The trends in MV use also differed by race/ethnicity (Fig. 2). In the ≥7 times per week MV consumption category, NH whites and Hispanics significantly decreased, from 35.4% in 2006 to 24.9% in 2016 in NH whites (PR, 0.71; 95% CI, 0.67–0.76) and from 30.6% in 2006 to 22.1% in 2016 in Hispanics (PR, 0.66; 95% CI, 0.55–0.79). NH blacks experienced a nonsignificant decrease from 23.8% in 2006 to 21.8% in 2016 (PR, 0.98; 95% CI, 0.81–1.18). The prevalence of no MV use significantly increased for the racial/ethnic groups included in the analyses.
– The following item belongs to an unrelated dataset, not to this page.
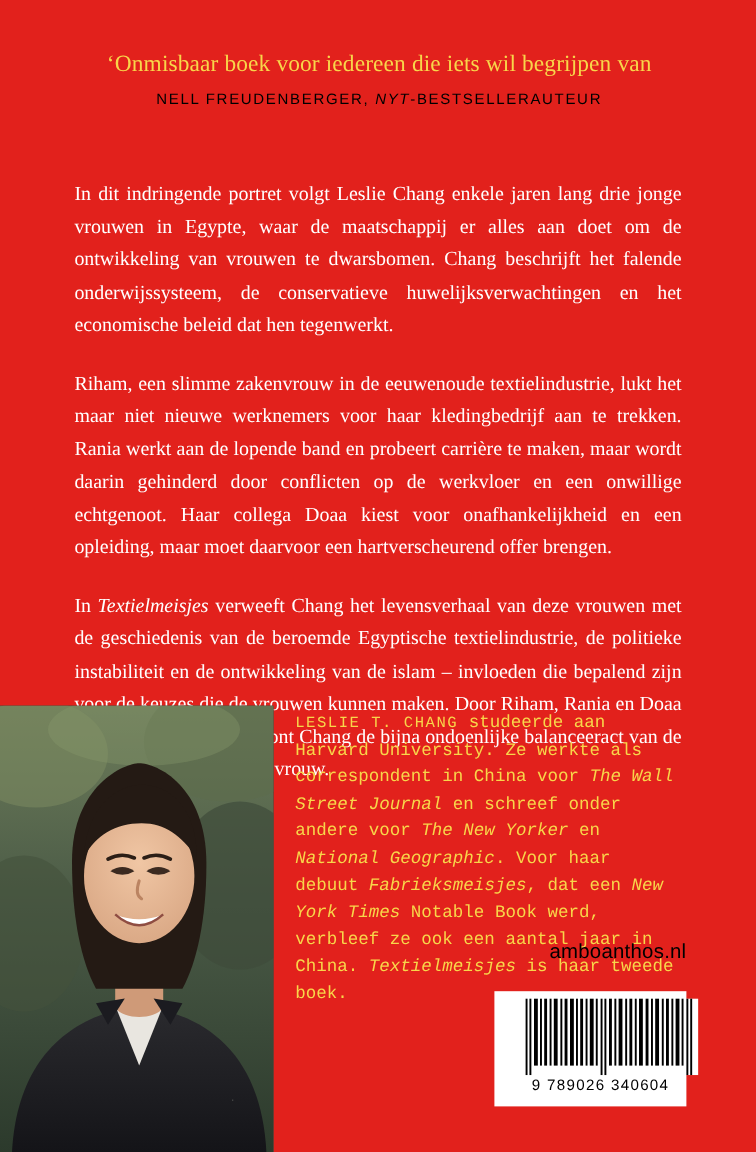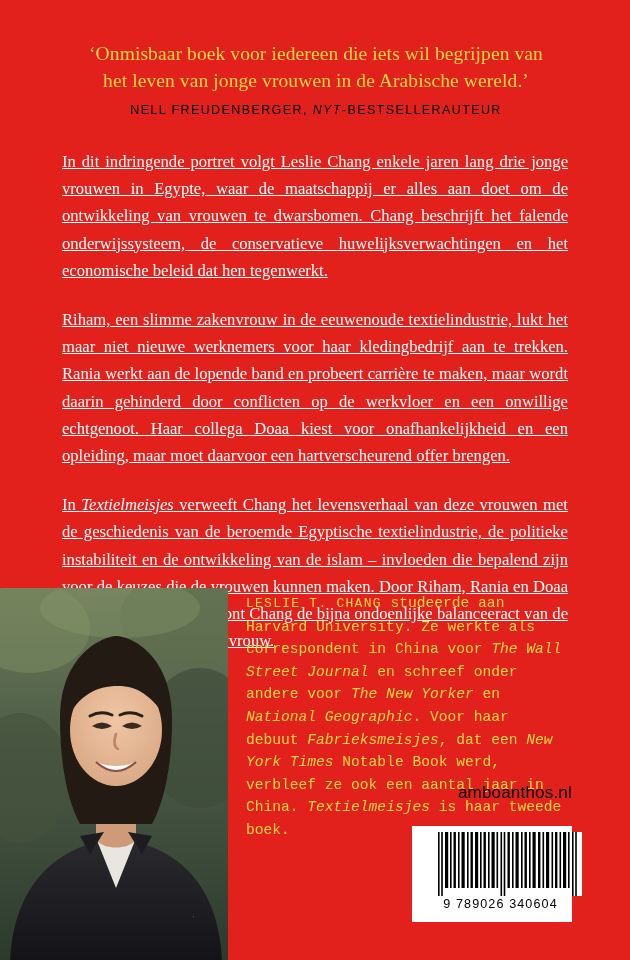"het leven van jonge vrouwen" div.quote-text { html: <div>het leven van jonge vrouwen in de Arabische wereld.’</div> -> none }
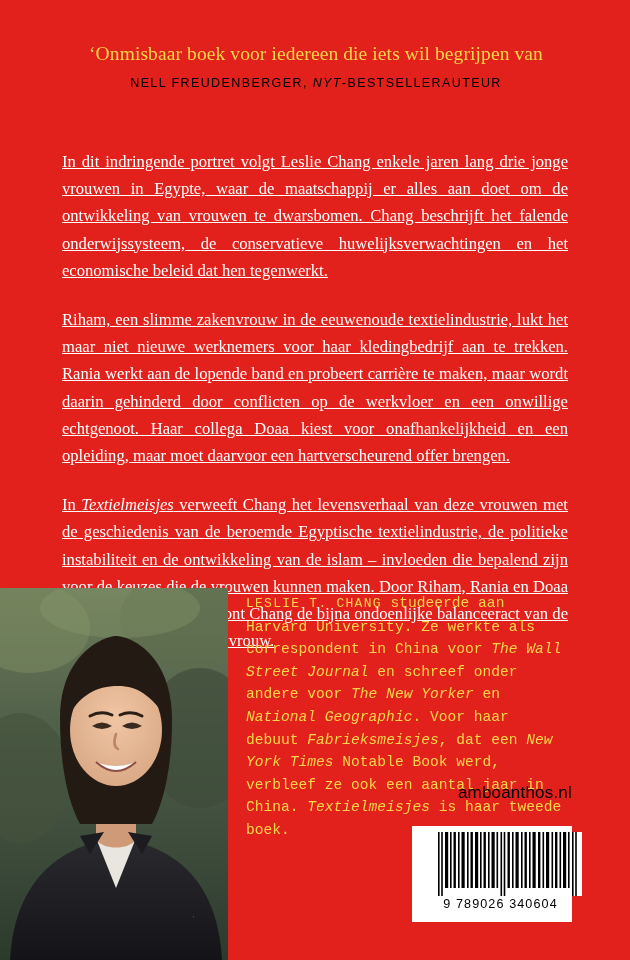"In dit indringende portret volgt" .body-copy { text-decoration: underline -> none }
In NH whites, the prevalence of no MV use increased from 44.1% in 2006 to 57.9% in 2016 (PR, 1.50; 95% CI, 1.42–1.60). In NH blacks, the prevalence of no MV use increased from 52.6% in 2006 to 71.3% in 2016 (PR, 1.18; 95% CI, 1.04–1.32). In Hispanics, the prevalence of no MV use increased from 40.3% in 2006 to 59.3% in 2016 (PR, 1.30; 95% CI, 1.15–1.45). In the 1–3 times per week and 4–6 times per week MV consumption categories, NH whites experienced significant decreases in both categories (1–3 times per week: PR, 0.62; 95% CI, 0.50–0.78; 4–6 times per week: PR, 0.79; 95% CI, 0.66–0.95). NH blacks also experienced a significant decrease in the 4–6 times per week MV consumption category (PR, 0.56; 95% CI, 0.37–0.85).

FIG. 2.

FIG. 2.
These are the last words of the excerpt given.